Dearly as I love this wonderful little country, sometimes it’s just completely fucked up. On Monday, two opposition MPs were beaten unconscious outside the National Assembly building in central Phnom Penh by thugs employed by the ruling Cambodian People’s Party.

A large crowd of idiots had gathered outside the National Assembly to protest the very existence of opposition MP Kem Sokha, for ‘inciting hatred between the government and opposition.’

“Kem Sokha is a political provocateur and he creates a culture of discrimination encouraging Cambodians to hate each other; he is a terrible person who has to be toppled from his position,” a protester, who identified himself as a CPP supporter, told a local newspaper.

The ruling CPP denied any involvement in organising the demonstration, despite CPP politicians being in the crowd, and Prime Minister Hun Sen warning the previous day that such a protest would take place.

After most of the protestors had departed, opposition Cambodian National Rescue Party lawmakers Nhay Chamroeun and Kong Saphea were dragged from their cars while leaving the Assembly and badly beaten.

From his hospital bed, where he was nursing a double arm fracture, a broken nose, chipped front teeth and horrific facial swelling, Kong yesterday spoke of his horror as “at least 10” heavy-set men attacked his vehicle as he attempted to leave the National Assembly. “They broke my car windows and dragged me out. I lost consciousness for a little bit,” he said. “I don’t think they were civilian; they were strong men, police or military or something, they were strong.”


Photos on the internet showed both politicians bleeding heavily from their faces, as well as the severe damage caused to their vehicles, caused by protesters wielding metal bars.

Human Rights Watch said in a statement: “Using a mob to attack opposition members of parliament sends a chilling signal to Cambodians that a new wave of political violence can be unleashed anytime and anywhere.”

CPP officials have denied the beatings were sanctioned by them, despite claims that police posted outside the Assembly watched as they were carried out.


When asked why there were so few police in the area and the ones who were there did nothing except watch, the local commune police chief said officers had been relieved of their duties because the protesters had mostly left the scene. “[the protesters] dispersed and returned home, so our forces went for lunch,” he said.

The police also managed not to turn up at all during a six-hour-long attack on Kem Sokha’s house that afternoon, where a crowd threw stones, breaking many windows.
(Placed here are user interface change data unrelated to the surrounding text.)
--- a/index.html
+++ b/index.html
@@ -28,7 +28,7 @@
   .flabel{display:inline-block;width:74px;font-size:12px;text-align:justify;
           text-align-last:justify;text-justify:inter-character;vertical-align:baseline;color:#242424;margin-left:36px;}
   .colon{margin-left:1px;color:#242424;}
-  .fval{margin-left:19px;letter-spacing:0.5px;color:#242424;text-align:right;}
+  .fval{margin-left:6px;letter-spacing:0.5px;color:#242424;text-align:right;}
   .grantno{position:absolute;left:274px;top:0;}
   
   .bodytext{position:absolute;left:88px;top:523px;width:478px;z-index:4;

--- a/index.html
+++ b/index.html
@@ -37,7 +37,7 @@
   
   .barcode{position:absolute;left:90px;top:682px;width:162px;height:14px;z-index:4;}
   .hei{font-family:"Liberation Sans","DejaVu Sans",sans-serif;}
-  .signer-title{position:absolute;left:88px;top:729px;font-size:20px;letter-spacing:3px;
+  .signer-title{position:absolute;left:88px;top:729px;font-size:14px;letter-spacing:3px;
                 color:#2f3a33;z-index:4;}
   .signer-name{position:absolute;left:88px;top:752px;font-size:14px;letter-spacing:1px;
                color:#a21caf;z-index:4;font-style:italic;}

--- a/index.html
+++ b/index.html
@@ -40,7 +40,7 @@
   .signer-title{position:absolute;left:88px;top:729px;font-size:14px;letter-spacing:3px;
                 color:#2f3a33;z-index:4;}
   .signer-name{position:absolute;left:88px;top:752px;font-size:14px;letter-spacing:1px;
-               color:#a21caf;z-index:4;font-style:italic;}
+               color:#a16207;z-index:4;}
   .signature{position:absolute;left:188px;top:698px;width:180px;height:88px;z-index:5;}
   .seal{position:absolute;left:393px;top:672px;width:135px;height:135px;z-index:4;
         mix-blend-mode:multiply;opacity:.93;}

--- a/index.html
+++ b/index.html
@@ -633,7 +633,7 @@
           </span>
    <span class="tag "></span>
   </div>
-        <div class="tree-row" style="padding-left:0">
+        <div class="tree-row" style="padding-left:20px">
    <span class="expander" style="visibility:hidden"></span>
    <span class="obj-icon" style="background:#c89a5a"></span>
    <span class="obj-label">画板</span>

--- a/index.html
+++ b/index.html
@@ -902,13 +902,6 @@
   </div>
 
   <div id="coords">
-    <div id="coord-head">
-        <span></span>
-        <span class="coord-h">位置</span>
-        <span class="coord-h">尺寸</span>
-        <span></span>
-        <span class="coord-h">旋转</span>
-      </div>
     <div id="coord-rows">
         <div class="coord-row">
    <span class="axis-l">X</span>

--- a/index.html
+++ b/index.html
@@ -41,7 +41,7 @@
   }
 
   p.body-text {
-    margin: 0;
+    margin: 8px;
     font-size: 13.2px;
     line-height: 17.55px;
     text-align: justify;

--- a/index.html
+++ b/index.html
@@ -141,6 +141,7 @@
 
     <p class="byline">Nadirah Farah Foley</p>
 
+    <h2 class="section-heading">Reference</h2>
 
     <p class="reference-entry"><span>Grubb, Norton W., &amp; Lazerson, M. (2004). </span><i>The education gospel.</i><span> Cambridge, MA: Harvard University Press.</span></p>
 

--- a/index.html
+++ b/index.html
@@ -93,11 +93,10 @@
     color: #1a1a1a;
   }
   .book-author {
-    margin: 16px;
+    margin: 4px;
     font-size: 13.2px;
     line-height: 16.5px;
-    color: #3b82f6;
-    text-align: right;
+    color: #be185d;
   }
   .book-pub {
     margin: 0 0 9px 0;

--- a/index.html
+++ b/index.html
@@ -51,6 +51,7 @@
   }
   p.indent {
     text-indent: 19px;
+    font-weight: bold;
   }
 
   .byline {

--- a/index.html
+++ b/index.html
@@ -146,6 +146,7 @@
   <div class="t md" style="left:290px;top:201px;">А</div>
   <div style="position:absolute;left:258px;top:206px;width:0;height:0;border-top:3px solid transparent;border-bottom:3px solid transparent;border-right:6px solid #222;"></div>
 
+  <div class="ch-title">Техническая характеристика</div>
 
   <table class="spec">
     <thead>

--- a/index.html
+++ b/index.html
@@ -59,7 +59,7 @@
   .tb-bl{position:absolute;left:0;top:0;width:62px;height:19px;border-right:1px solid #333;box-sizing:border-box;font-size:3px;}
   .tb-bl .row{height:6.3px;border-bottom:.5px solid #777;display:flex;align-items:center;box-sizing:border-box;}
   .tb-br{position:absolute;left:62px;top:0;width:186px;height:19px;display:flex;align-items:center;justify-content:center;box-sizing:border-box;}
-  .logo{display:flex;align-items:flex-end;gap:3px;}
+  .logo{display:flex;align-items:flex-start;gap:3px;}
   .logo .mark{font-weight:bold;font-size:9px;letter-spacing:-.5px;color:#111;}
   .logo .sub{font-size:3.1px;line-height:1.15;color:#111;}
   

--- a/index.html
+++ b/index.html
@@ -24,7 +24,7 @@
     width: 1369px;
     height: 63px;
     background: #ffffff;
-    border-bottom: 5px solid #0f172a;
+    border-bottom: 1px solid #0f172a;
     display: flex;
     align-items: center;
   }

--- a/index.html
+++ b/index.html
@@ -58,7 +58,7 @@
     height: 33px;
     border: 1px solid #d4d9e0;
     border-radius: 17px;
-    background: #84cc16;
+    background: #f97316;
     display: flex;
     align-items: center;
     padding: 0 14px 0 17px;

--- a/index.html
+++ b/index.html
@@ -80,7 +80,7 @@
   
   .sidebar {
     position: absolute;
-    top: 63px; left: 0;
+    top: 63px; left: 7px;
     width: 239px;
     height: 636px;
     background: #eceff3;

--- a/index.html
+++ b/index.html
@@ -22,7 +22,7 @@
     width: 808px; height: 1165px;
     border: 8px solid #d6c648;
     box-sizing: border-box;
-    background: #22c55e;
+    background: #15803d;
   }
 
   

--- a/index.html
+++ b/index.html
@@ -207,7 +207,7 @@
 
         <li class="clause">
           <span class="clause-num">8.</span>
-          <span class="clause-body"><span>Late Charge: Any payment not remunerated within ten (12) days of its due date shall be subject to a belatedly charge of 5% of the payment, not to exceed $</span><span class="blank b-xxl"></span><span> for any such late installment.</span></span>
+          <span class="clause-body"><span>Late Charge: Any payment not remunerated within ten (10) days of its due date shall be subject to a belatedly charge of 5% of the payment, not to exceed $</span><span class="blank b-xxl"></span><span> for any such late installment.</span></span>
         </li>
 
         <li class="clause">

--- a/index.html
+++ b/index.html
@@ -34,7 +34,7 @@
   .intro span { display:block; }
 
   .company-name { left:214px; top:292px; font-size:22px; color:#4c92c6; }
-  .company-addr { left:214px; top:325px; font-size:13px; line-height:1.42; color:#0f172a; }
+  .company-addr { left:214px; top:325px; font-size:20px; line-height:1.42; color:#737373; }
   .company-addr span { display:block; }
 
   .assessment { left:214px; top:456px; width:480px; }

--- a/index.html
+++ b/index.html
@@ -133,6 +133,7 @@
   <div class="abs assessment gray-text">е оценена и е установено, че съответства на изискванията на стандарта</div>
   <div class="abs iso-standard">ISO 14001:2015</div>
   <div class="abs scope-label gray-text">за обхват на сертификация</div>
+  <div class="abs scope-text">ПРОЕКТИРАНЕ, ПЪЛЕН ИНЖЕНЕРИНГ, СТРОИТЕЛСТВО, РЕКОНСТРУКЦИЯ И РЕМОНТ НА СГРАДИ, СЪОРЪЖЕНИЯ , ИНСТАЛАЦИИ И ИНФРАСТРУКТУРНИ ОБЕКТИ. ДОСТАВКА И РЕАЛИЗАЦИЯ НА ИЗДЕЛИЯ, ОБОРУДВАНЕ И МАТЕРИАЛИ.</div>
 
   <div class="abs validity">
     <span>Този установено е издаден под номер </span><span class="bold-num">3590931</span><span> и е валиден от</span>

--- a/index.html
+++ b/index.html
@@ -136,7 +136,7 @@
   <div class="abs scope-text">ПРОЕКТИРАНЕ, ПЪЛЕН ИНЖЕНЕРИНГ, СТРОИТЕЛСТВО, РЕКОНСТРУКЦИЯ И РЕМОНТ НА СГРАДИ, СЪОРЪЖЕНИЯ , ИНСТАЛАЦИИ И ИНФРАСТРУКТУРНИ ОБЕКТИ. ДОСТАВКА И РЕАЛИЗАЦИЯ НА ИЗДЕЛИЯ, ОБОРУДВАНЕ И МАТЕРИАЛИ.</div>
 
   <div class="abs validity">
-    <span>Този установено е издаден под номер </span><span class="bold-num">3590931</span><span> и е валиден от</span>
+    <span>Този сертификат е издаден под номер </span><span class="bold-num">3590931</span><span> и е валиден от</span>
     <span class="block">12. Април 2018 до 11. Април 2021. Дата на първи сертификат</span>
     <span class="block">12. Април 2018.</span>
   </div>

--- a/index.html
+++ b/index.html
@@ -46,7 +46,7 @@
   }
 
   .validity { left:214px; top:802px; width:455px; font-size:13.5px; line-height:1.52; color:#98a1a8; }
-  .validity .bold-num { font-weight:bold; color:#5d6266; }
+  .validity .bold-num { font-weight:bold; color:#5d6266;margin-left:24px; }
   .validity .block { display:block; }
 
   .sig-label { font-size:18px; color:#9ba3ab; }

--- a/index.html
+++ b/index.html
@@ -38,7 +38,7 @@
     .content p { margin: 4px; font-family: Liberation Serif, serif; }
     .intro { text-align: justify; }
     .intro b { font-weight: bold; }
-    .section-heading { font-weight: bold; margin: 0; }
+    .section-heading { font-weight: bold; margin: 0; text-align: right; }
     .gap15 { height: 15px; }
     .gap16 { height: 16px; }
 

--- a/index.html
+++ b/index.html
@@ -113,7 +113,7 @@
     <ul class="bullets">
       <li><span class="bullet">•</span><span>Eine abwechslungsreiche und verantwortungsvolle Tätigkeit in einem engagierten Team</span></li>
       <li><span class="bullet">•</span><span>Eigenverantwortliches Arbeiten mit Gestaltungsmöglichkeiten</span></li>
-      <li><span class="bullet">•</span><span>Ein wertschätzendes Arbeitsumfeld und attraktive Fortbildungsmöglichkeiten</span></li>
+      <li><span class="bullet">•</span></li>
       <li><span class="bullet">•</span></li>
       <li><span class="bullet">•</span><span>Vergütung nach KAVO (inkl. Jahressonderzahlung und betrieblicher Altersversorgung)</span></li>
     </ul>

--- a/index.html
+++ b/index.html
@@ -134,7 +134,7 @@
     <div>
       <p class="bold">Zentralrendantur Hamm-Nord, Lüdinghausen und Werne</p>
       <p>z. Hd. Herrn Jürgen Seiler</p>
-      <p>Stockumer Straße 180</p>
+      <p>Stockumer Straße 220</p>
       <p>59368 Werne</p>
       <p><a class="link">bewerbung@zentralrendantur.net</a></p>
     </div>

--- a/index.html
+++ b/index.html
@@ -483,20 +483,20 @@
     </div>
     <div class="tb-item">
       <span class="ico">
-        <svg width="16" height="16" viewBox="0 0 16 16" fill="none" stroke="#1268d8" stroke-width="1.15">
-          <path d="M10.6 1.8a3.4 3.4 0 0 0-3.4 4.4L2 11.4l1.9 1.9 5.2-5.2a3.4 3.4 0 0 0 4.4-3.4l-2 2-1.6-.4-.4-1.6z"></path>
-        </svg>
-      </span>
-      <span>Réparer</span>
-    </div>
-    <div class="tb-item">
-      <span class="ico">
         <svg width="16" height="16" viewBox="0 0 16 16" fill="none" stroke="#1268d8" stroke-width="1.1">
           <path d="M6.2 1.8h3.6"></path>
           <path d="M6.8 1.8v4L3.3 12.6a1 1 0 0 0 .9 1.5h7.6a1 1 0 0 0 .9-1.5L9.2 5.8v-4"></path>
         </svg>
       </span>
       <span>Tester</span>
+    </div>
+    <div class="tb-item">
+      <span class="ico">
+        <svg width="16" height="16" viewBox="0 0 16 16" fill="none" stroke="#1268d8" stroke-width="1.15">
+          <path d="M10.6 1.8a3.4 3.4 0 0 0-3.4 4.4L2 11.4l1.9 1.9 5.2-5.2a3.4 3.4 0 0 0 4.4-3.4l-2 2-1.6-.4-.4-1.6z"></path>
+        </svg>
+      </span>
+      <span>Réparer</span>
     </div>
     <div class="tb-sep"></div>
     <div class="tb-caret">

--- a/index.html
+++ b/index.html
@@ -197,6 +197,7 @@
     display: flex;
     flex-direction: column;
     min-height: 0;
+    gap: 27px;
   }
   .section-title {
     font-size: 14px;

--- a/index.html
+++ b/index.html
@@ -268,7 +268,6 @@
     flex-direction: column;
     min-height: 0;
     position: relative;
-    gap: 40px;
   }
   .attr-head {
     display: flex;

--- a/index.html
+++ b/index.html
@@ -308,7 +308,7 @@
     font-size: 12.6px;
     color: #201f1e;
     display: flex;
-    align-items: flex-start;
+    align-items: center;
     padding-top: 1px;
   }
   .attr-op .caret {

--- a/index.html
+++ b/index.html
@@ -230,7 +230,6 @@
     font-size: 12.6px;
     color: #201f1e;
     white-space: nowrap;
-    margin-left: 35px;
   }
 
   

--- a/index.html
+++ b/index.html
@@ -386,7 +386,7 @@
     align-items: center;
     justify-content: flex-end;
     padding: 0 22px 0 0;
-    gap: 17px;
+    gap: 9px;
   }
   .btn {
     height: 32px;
Kem’s wife was inside during the attack.

Meanwhile, pro-government media outlets have published photographs of Cambodian soldiers along the Thai-Cambodian border rallying with signs saying “Kem Sokha is an inciter” and “Kem Sokha is a bad person who creates never-ending problems.”

The director of the Committee for Free and Fair Elections, said that the campaign violated both the Constitution and prohibitions on partisanship in laws governing the armed forces.

Sometimes this country terrifies me.